**What the task requires:** Every line holding the string "avec" should be copied out of the listing.

**Input:**
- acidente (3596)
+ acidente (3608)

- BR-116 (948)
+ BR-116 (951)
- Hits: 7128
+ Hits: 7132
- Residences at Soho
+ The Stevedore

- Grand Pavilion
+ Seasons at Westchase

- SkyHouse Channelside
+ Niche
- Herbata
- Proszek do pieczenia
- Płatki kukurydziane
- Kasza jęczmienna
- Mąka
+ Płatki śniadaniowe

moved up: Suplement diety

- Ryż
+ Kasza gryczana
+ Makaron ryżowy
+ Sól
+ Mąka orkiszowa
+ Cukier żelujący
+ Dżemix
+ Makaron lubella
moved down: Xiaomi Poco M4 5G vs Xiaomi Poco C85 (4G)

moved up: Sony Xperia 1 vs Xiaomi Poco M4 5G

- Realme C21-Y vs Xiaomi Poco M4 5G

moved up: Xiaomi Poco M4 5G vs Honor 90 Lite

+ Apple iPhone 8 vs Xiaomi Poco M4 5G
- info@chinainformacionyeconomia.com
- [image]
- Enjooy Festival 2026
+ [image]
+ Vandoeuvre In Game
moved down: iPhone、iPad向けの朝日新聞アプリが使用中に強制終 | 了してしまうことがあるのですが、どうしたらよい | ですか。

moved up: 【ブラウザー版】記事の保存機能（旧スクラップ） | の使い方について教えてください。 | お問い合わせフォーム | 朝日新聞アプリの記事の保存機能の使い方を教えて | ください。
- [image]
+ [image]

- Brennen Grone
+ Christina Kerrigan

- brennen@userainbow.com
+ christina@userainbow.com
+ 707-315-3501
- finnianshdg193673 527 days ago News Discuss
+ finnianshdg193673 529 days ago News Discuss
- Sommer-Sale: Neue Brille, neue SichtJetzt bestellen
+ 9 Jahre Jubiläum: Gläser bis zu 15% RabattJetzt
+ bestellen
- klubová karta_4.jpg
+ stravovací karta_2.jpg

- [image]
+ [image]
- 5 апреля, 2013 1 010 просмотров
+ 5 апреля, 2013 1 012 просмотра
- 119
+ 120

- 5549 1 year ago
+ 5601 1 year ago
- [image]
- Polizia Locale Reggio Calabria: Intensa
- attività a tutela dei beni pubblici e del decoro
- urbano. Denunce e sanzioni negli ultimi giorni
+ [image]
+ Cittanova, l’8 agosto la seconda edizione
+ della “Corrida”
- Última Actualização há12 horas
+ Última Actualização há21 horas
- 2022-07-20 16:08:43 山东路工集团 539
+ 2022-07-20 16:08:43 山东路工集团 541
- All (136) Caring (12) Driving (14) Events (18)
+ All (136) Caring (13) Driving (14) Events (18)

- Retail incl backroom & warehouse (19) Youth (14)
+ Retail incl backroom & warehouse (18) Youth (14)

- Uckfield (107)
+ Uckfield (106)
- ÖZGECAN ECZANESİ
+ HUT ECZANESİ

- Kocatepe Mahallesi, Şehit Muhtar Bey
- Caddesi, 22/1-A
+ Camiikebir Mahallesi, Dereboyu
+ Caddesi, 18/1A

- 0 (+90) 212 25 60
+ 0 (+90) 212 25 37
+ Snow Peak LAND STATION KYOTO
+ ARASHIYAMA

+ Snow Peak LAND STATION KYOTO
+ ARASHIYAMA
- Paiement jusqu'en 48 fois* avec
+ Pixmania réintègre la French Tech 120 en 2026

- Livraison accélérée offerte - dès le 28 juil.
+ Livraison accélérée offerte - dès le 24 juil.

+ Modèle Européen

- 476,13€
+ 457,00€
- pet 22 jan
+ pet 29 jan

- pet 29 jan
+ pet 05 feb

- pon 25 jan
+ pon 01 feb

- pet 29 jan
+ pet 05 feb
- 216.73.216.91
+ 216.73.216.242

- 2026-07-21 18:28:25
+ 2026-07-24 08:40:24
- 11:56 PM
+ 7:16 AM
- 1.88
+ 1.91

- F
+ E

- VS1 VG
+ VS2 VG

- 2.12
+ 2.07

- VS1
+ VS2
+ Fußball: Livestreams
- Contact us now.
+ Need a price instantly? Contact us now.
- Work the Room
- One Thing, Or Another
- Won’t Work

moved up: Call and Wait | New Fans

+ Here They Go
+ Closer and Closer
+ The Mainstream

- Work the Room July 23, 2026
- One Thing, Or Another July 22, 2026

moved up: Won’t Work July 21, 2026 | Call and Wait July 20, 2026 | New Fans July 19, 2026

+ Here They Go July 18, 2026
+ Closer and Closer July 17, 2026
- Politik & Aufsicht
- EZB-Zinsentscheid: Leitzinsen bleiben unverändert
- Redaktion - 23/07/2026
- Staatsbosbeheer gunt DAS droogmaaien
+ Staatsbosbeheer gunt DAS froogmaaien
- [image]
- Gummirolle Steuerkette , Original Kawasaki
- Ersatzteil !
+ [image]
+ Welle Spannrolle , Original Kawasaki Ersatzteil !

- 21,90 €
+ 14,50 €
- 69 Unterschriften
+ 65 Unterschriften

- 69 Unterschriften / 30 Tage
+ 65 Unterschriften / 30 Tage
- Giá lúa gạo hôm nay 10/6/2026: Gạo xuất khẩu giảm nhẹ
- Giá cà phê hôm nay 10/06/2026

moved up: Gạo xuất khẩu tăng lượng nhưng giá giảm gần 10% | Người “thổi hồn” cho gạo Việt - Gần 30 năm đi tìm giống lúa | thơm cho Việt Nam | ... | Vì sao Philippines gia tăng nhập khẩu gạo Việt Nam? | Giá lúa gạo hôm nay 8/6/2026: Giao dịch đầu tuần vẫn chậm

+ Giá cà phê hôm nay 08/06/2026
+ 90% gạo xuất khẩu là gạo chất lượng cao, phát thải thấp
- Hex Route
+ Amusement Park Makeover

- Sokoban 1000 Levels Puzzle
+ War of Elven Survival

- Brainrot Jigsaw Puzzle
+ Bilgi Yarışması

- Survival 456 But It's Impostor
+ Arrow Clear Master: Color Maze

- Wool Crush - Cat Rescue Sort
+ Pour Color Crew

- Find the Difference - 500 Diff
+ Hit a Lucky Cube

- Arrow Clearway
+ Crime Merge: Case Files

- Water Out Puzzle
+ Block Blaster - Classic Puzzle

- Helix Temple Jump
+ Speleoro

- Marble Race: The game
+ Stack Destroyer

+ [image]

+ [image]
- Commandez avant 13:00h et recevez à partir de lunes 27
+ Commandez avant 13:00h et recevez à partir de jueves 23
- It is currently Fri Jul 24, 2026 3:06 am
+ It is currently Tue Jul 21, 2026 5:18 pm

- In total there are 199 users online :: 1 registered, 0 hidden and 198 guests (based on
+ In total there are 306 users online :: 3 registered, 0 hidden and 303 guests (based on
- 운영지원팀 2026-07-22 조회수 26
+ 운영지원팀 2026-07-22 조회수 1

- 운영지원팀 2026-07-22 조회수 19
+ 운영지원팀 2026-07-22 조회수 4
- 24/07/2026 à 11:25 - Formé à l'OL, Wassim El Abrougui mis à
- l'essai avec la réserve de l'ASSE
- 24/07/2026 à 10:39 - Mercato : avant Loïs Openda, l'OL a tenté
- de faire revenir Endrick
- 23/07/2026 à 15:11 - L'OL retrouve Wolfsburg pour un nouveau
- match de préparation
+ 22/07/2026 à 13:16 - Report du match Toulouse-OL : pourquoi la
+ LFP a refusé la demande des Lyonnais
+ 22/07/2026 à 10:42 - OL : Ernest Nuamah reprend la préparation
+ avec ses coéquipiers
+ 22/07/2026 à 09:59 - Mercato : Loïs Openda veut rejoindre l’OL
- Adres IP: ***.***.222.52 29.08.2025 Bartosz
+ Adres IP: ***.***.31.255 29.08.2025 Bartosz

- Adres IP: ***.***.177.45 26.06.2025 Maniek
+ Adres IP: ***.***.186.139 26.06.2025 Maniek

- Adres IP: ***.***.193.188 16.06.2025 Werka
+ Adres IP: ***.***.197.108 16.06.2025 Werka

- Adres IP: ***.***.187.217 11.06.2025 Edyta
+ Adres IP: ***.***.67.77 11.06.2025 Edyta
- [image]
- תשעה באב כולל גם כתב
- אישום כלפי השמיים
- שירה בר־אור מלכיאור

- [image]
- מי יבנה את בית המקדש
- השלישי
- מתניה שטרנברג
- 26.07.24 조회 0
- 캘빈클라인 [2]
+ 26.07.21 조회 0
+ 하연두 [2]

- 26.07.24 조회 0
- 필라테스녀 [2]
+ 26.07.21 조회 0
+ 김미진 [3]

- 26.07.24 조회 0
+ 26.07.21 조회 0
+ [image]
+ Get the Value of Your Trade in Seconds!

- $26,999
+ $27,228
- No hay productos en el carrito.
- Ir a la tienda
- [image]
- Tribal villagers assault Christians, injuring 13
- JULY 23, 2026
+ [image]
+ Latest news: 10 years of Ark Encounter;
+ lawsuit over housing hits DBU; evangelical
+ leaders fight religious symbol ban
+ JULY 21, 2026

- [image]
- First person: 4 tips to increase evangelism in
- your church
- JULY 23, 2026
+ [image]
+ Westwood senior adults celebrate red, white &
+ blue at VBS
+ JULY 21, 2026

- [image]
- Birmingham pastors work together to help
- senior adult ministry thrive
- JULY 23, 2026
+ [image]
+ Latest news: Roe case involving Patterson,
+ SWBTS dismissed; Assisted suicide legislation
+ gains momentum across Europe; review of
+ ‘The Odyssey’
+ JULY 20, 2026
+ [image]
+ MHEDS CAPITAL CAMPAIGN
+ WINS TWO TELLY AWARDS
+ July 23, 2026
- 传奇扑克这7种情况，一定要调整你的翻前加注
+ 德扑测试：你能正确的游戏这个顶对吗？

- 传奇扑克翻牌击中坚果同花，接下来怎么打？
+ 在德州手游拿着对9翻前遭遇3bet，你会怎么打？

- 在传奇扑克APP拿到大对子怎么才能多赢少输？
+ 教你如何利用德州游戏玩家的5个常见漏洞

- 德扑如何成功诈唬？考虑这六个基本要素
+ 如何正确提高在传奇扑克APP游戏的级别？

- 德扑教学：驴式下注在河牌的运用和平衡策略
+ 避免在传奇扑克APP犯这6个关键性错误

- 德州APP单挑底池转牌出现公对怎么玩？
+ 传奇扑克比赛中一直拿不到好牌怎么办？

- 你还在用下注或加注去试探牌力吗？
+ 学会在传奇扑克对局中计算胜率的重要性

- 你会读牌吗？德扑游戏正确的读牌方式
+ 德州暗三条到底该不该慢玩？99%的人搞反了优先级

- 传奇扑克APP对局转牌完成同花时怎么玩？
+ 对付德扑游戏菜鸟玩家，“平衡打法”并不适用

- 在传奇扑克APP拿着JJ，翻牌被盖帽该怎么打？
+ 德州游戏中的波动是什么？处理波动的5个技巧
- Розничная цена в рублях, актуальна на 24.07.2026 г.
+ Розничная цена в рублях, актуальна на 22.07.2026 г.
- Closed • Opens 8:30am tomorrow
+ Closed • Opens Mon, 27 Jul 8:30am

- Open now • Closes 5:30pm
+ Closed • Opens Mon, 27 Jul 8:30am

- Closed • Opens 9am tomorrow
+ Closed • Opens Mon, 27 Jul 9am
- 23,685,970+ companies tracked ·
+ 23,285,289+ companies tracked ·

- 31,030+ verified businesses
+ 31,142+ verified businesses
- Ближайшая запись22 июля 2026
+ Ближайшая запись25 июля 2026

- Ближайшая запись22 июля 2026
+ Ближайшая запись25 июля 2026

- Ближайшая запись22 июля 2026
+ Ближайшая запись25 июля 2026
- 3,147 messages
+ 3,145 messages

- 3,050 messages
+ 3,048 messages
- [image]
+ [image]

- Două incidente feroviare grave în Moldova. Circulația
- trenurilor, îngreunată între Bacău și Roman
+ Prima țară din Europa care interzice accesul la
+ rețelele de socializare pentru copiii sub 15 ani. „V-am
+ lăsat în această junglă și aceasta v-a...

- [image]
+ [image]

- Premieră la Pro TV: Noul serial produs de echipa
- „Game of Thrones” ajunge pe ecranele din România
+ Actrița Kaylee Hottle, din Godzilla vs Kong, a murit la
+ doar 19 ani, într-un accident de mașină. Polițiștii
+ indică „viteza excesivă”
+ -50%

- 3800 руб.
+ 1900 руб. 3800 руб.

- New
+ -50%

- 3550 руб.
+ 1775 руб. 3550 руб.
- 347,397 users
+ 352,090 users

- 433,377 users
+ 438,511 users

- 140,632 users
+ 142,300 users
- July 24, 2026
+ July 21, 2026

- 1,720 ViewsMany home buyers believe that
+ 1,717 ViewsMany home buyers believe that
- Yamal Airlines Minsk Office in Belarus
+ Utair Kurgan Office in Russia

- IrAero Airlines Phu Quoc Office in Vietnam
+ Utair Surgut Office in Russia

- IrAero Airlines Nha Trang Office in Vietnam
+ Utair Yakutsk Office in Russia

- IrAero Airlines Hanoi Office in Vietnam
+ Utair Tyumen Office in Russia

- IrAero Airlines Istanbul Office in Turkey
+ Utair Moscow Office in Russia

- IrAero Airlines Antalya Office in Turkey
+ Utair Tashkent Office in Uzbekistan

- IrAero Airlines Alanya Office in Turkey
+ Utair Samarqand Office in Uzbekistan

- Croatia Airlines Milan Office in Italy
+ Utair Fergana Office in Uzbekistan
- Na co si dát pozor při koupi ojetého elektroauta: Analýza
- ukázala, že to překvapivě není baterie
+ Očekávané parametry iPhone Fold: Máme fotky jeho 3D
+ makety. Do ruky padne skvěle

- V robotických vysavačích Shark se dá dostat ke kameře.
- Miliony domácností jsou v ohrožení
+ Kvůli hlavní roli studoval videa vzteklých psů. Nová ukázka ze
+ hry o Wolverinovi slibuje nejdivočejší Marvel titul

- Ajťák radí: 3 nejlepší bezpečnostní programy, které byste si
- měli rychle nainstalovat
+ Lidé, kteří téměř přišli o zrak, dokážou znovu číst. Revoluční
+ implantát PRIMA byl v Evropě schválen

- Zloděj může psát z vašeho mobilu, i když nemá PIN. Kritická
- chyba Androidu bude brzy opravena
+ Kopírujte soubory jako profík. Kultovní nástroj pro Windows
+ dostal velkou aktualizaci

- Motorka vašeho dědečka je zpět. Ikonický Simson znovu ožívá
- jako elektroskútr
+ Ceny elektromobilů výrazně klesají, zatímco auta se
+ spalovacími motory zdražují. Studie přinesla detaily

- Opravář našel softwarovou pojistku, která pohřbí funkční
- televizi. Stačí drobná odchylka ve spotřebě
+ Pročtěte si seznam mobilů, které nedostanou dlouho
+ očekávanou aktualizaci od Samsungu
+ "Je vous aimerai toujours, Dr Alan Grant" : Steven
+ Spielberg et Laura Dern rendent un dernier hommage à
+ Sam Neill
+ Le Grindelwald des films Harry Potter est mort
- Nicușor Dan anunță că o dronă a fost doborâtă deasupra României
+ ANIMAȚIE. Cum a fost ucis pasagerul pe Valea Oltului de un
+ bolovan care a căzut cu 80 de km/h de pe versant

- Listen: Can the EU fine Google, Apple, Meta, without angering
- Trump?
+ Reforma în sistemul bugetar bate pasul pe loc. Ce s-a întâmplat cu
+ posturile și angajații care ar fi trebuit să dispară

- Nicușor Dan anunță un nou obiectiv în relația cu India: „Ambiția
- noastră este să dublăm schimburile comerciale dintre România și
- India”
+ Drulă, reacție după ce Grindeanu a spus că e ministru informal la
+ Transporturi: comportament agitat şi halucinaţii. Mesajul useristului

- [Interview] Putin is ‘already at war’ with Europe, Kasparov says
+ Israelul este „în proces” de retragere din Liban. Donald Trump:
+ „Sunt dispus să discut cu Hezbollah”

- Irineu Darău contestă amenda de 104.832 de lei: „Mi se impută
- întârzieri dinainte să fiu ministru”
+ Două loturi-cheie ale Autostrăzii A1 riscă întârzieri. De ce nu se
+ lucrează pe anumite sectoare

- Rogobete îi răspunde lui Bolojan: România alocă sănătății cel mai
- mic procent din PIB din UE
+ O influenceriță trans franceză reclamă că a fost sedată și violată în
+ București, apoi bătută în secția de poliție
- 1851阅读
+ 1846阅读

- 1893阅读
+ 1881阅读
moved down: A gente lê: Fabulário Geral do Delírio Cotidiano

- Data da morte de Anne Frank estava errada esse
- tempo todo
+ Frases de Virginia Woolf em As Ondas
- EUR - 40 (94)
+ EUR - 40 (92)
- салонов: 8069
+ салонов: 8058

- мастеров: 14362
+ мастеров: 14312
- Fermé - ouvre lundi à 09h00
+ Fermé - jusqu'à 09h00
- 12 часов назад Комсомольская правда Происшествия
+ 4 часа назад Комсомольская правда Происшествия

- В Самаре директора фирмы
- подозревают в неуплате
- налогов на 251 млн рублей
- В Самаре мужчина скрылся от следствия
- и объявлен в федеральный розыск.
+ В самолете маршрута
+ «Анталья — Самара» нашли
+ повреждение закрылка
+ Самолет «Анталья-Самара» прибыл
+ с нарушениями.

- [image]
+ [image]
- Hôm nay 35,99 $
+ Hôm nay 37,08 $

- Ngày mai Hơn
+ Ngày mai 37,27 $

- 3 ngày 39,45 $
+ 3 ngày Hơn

**Output:**
- Paiement jusqu'en 48 fois* avec
- l'essai avec la réserve de l'ASSE
+ avec ses coéquipiers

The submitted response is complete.